SWINDON Tenants’ Campaign Group have urged Swindon Council not to bid for a grant to build affordable new homes in the town, branding the terms ‘unacceptable’.
In January the Government made a pot of £1.7bn available for local authorities to bid for.
The money is to go on schemes to increase the stock of affordable housing.
And proposals to apply for almost £3.5m to build 150 new homes will go before cabinet tonight.
These would be built in the next four years and made available for just 80 per cent of market-rate rents, but the tenants’ group say this would still be a substantial increase above council rents.

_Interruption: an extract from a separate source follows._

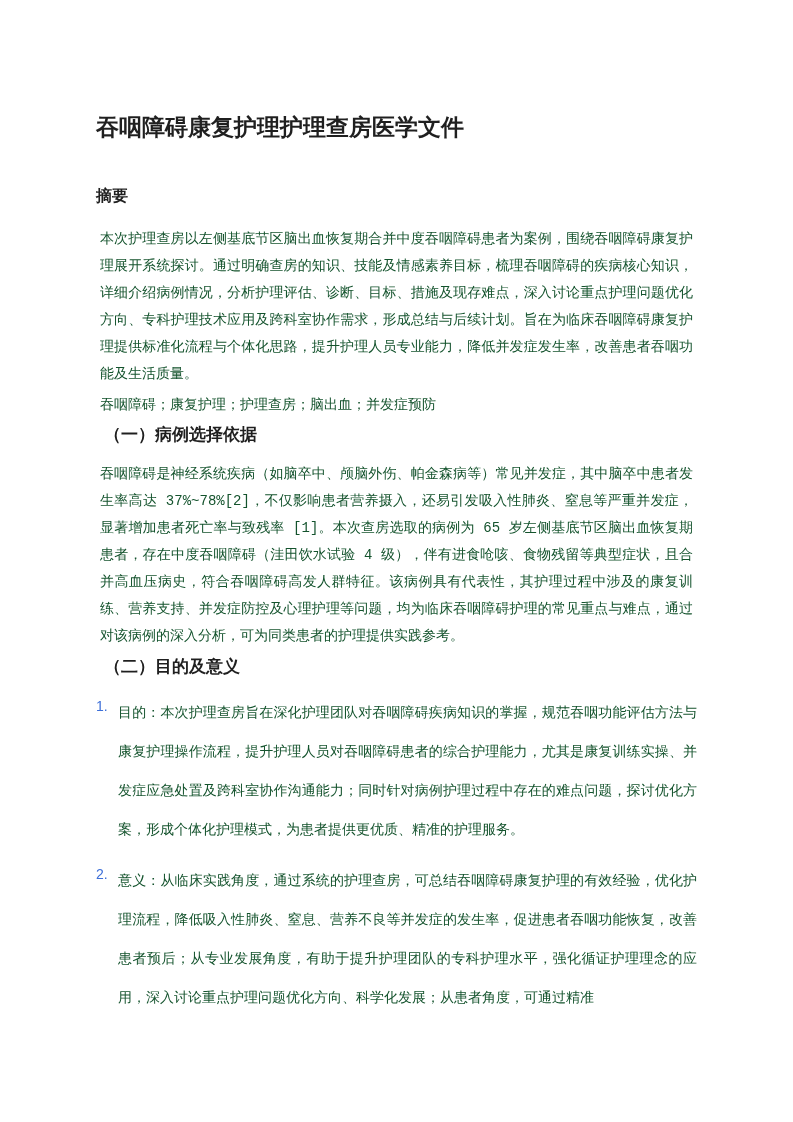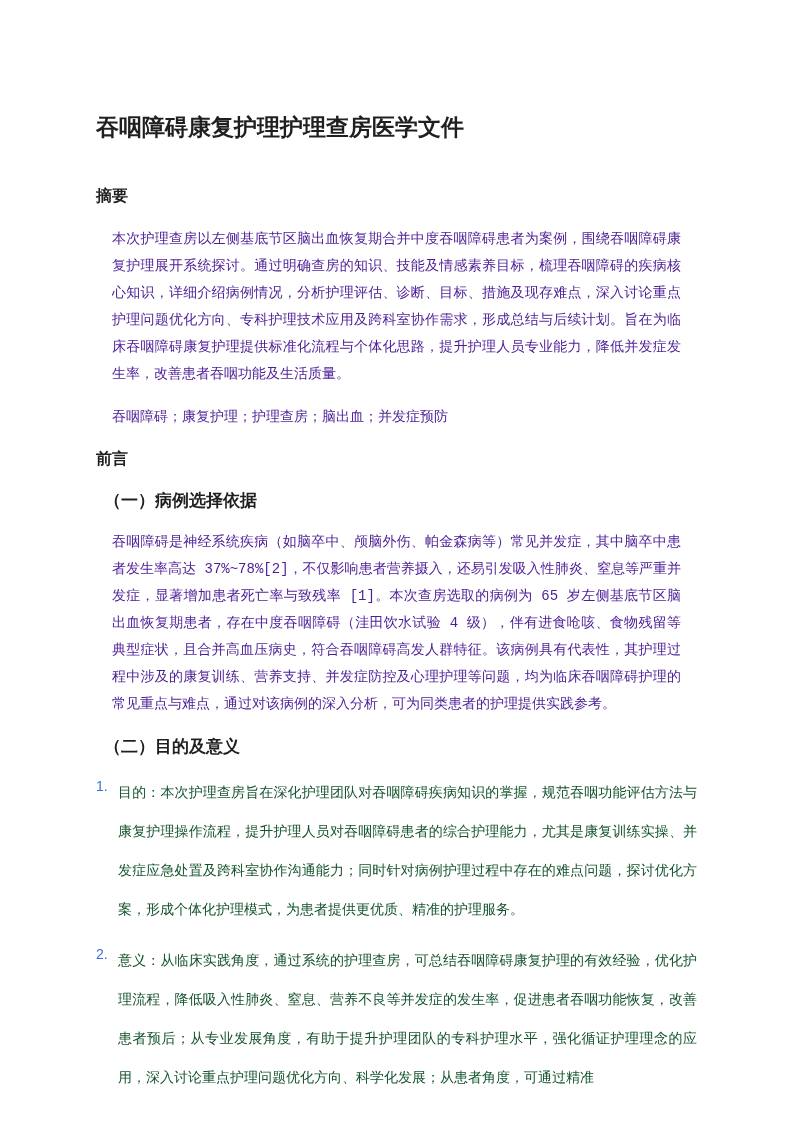"本次护理查房以左侧基底节区脑出血恢复期合并中度吞咽障碍患者为案例，围绕吞咽障碍康" p.body-text { color: #4c1d95 -> #14532d; margin: 16px -> 4px }
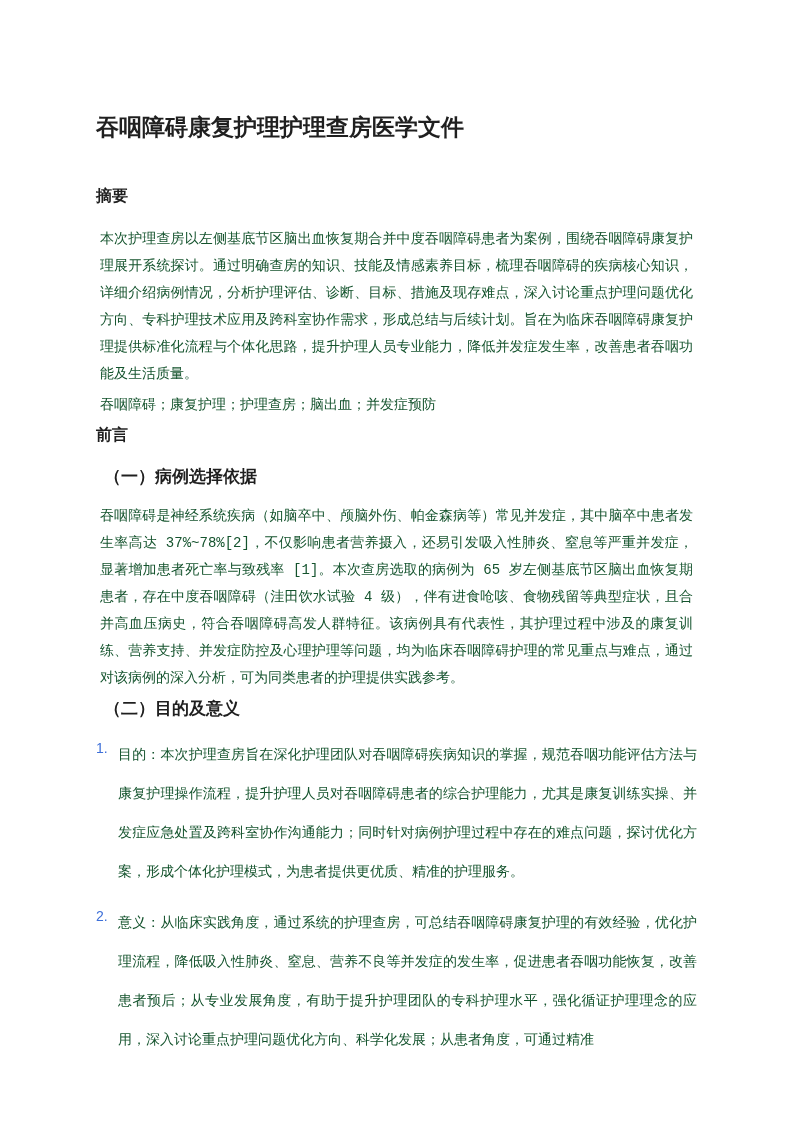"前言" h2.sec { html: <h2>前言</h2> -> none }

Martin Wicks, Swindon Tenants’ Campaign Group secretary, above, said: “The introduction of so-called affordable rent will mean that the council ends up with 203 less genuinely affordable homes for rent than it currently does.
“If the council really wants to tackle the housing crisis then we need more social rent homes, but with this proposal we would have less.
“The affordable rent would be up to £61 higher than council rent.
“This means that most of those people who would get tenancies would be those receiving full housing benefit.
“Low wage workers are unlikely to be able to afford the higher rents.
“Affordable rent will increase year on year by an amount greater than the rest of the council's housing stock.
“Instead of supporting the Government's policy of driving up social housing rent towards private market levels Swindon Council should be defending the principle of council rents for council homes.
“We need to build new council homes but if we use the borrowing cap available we can charge council rents and not have conditions imposed on us by the Government.
“To build the number of homes on a sufficient scale to cut numbers on the waiting list requires a change of national policy.
“However, the council can borrow from the Government's Public Works Loan Board at cheaper rates of interest, and charge council rents.
“At least we would be able to counteract the loss of homes resulting from the Government's right to buy policy.”
The report prepared for councillors ahead of tonight’s meeting says: “The additional grant funding that will be provided by affordable rents will be of direct benefit to all tenants enabling the benefits of the capital programme to reach more tenants.
“It will also assist the most vulnerable households at the top of the waiting list who are waiting for housing.
“It is up to each bidder to negotiate terms to their business plans.
“The level of grant required will be the most important factor that will give Swindon’s bid a competitive edge.
“The guidance says that rents should be set up to 80 per cent. “Setting rents below 80 per cent will generate less income and will have an effect on financial viability.”